The latest preemption debates concerning hydraulic fracturing bans are currently pending in Texas, Colorado, and New Mexico. Several parties have sued Denton, Texas to challenge the hydraulic fracturing ban enacted by the city. In each of the lawsuits, the plaintiffs argue that the fracking ban is preempted by state law authorizing state agencies to regulate the oil and gas industry in the state. Based on the number of courts that have invalidated local fracking bans, the odds are strong that Texas courts will also find preemption arguments persuasive. There is also an additional lawsuit pending in Colorado state court that challenges a hydraulic fracturing measure adopted by the city of Broomfield. The suit is brought by the Colorado Oil and Gas Commission (COGC), the same plaintiff in the lawsuits filed against Lafayette, Longmont, and Fort Collins. The COGC is raising arguments that are similar to those it made in the prior suits. As for the suit pending in New Mexico, the lawsuit is simply another challenge to the Mora County anti-fracking measure and is pending before the same court that already issued a ruling that the ban is preempted.
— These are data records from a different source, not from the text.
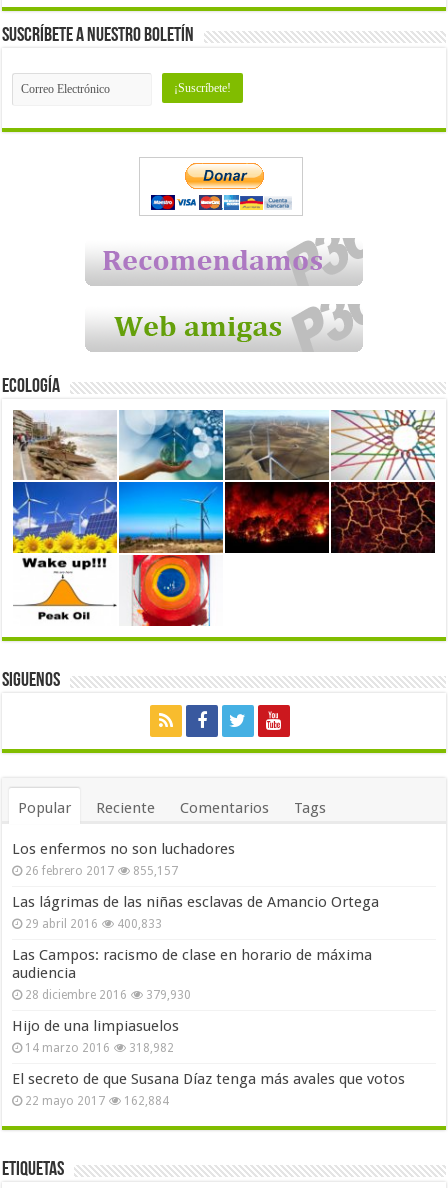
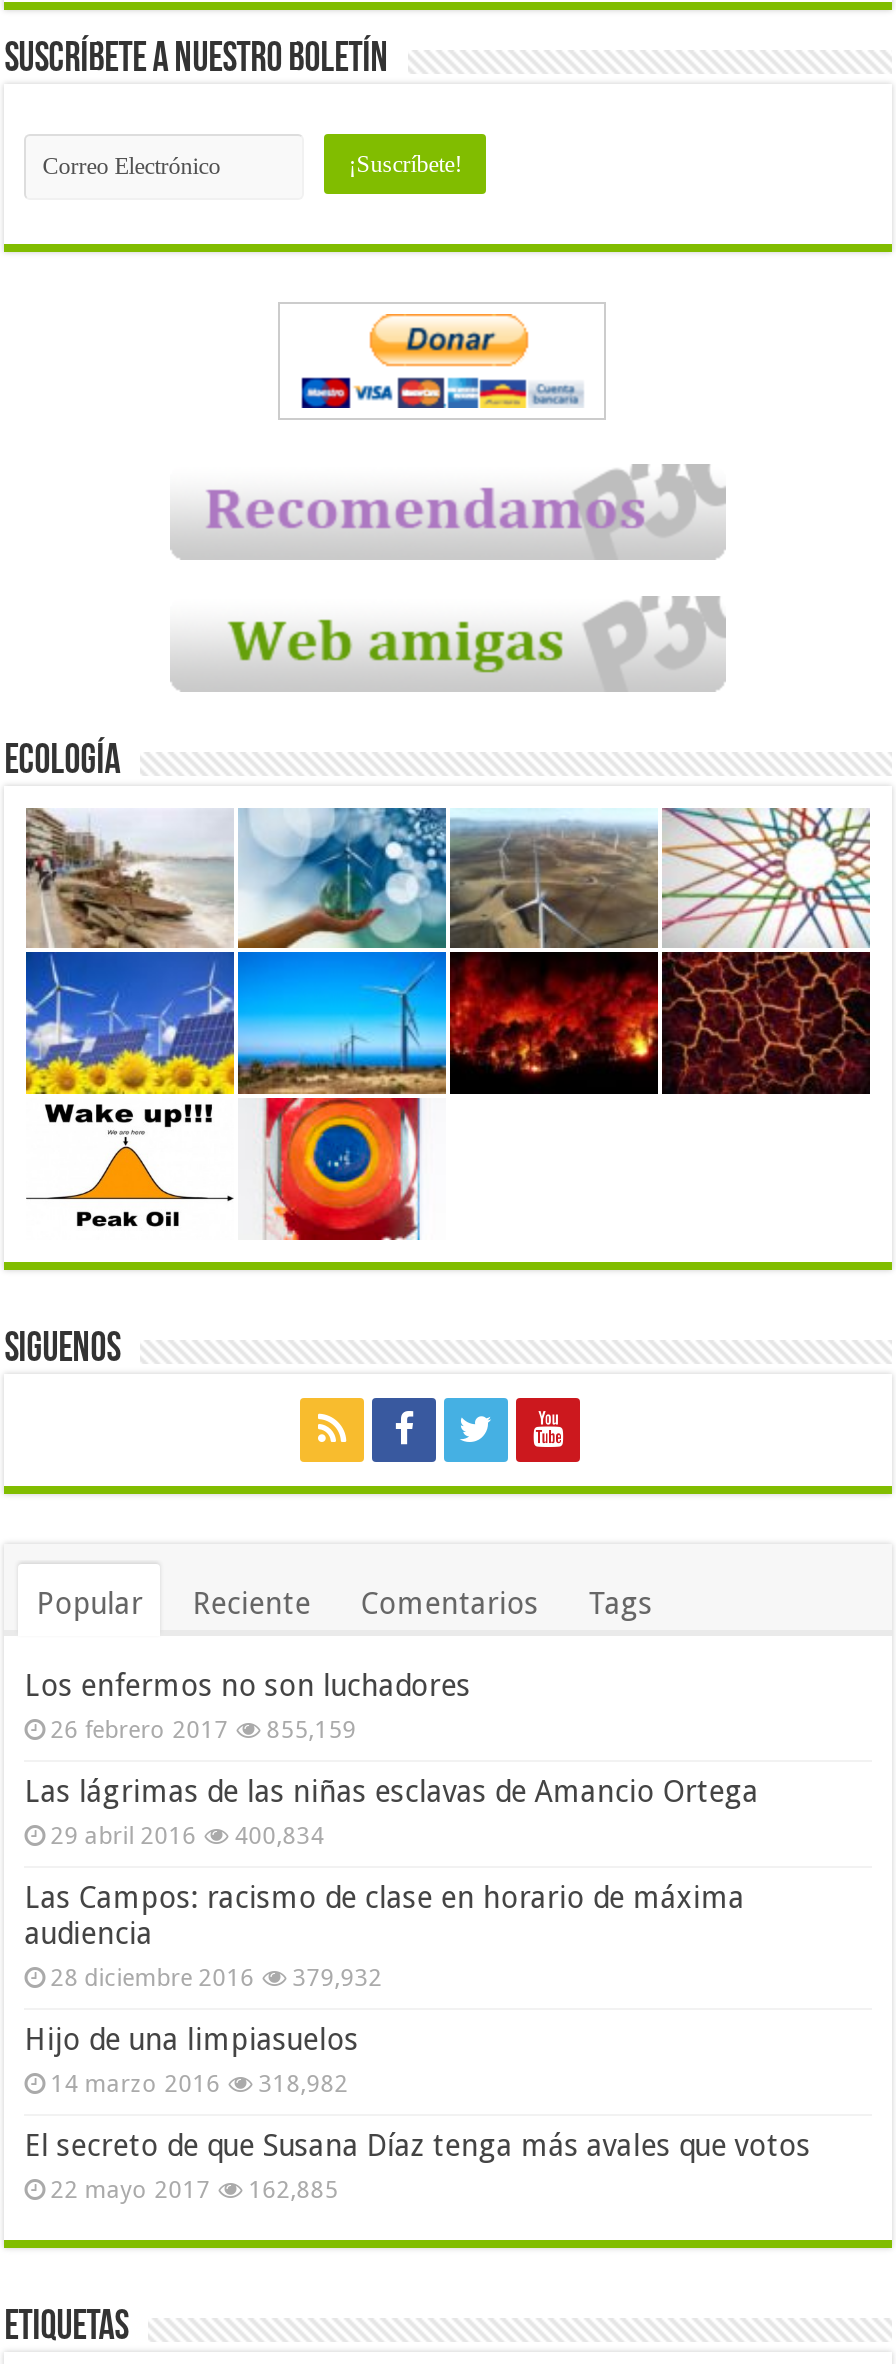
- 26 febrero 2017 855,157
+ 26 febrero 2017 855,159

- 29 abril 2016 400,833
+ 29 abril 2016 400,834

- 28 diciembre 2016 379,930
+ 28 diciembre 2016 379,932

- 22 mayo 2017 162,884
+ 22 mayo 2017 162,885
Another argument raised by parties challenging local fracking bans is that the bans constitute an unconstitutional taking. Denton is facing a lawsuit from several mineral rights owners alleging that the city’s anti-fracking measure amount to an unconstitutional taking. This lawsuit was actually filed before the city enacted its fracking ban. The plaintiffs are challenging the fracking moratorium enacted by Denton before the fracking ban. Likewise, parties challenging Mora County’s expansive fracking ban also raised takings claims. Although the district court held that the takings claim was not ripe, the court’s reasoning suggested that the plaintiff would have a viable takings argument. The court noted that Mora County’s anti-fracking measure “effectively destroy[ed] all economic value that [the plaintiff] has in its leases.”
Certainly, some local fracking bans have been upheld. For instance, the New York Court of Appeals upheld a local ordinance that would undoubtedly impact the ability of companies to engage in oil and gas drilling operations. The court reasoned that the local measure did not run afoul of state law because it primarily concerned zoning, an area in which the city had authority to legislate pursuant to the doctrine of home rule. Moreover, although the Mora County ordinance was invalidated, the district court acknowledged that state law allowed concurrent jurisdiction with localities for oil and gas operations. That said, the majority of courts to weigh in on the validity of local fracking bans have invalidated them. Localities weighing the costs and benefits of enacting fracking bans must consider the high likelihood that the anti-fracking measures will be invalidated.
 Longmont and Fort Collins have appealed these holdings.